Still, however, mathematical operators are important to me, as I am quite frequently working with strictly real numeric data: no Strings
, and no columns of categorical IDs. Given Julia’s expressive language, it would be quite easy to implement any desired mathematical operators for DataFrames
on my own. However, I decided to follow what seems to be the consensus of the DataFrame
developers, and hence refrain from any individual deviations in this direction. Alternatively, I decided to simply relate any element-wise operators of multi-column DataFrames
to DataArray
arithmetic, which allow most mathematical operators for individual columns. Viewed from this perspective, element-wise DataFrame
operators are nothing else than operators that are successively applied to individual columns of a DataFrame
, which are DataArrays
.
As a consequence of this, I had to deepen my understanding of iterators, comprehensions and functions like vcat
, map
and reduce
. For future reference, I did sum up my insights in a slide deck, which anybody who is interested could find here, or as part of my IJulia notebook collection here.
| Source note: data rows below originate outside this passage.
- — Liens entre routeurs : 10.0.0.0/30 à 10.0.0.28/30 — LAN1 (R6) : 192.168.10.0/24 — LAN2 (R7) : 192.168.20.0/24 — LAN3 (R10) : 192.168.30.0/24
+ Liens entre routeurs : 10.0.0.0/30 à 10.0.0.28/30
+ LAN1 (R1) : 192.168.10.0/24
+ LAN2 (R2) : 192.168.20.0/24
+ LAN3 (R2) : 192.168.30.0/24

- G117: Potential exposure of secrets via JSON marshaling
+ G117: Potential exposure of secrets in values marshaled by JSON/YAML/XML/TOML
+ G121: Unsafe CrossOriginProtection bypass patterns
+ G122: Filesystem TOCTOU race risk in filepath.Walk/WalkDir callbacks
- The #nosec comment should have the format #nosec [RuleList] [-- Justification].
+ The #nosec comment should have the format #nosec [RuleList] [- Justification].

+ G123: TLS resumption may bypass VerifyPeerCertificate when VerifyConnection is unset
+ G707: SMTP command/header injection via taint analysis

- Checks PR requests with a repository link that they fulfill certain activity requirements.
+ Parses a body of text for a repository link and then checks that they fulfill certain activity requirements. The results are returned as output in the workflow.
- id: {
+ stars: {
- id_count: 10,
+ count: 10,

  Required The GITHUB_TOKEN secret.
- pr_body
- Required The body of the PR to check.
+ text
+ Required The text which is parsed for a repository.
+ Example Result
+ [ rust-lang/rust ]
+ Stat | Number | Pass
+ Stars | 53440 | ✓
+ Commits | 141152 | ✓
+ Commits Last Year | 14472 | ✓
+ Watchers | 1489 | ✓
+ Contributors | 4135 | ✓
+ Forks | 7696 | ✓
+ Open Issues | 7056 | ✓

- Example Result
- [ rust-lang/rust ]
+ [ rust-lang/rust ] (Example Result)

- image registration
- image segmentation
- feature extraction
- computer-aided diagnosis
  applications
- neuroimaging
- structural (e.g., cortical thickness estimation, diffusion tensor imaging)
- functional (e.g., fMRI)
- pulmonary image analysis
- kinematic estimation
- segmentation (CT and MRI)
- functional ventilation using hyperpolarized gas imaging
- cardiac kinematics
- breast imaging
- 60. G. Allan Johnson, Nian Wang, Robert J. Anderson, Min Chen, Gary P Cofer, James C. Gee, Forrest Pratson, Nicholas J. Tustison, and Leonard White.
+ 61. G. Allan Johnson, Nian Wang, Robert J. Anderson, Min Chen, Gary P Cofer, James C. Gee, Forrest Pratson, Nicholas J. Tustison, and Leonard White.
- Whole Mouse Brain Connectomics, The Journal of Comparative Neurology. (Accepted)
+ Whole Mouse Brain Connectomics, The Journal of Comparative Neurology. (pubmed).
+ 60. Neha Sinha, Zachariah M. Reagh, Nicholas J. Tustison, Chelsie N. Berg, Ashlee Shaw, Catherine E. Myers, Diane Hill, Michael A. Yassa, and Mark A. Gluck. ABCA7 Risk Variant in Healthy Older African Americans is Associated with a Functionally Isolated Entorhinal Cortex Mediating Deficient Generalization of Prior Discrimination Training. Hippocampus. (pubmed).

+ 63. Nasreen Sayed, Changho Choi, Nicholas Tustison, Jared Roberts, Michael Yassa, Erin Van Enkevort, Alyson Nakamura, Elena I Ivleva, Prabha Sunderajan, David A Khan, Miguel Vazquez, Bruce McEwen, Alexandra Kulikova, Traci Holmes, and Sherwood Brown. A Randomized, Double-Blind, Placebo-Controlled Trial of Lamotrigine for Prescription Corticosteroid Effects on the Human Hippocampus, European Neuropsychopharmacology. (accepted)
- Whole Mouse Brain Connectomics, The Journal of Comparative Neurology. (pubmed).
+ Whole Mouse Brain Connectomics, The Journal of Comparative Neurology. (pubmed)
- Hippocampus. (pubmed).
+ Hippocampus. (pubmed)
For those of you who are using the TimeData package, the current road-map regarding mathematical operators will be the following: any types that are constrained to numeric values only (including the extension to NA
values) will carry on providing mathematical operators. These operators do perform some minimal checks upfront, in order to minimize risk of meaningless applications (for example, only adding up columns with equal names, equal dates,…). Furthermore, for any type that allows values other than numeric data these mathematical operators will not be defined. Hence, anybody in need of element-wise arithmetic for numeric data could easily make use of either Timematr
or Timenum
types (even if you do not need any time index). If you do, however, make sure to not mix up real numeric data and categorical data: applying mathematical operators or statistical functions like mean
to something like customer IDs most likely will lead to meaningless results.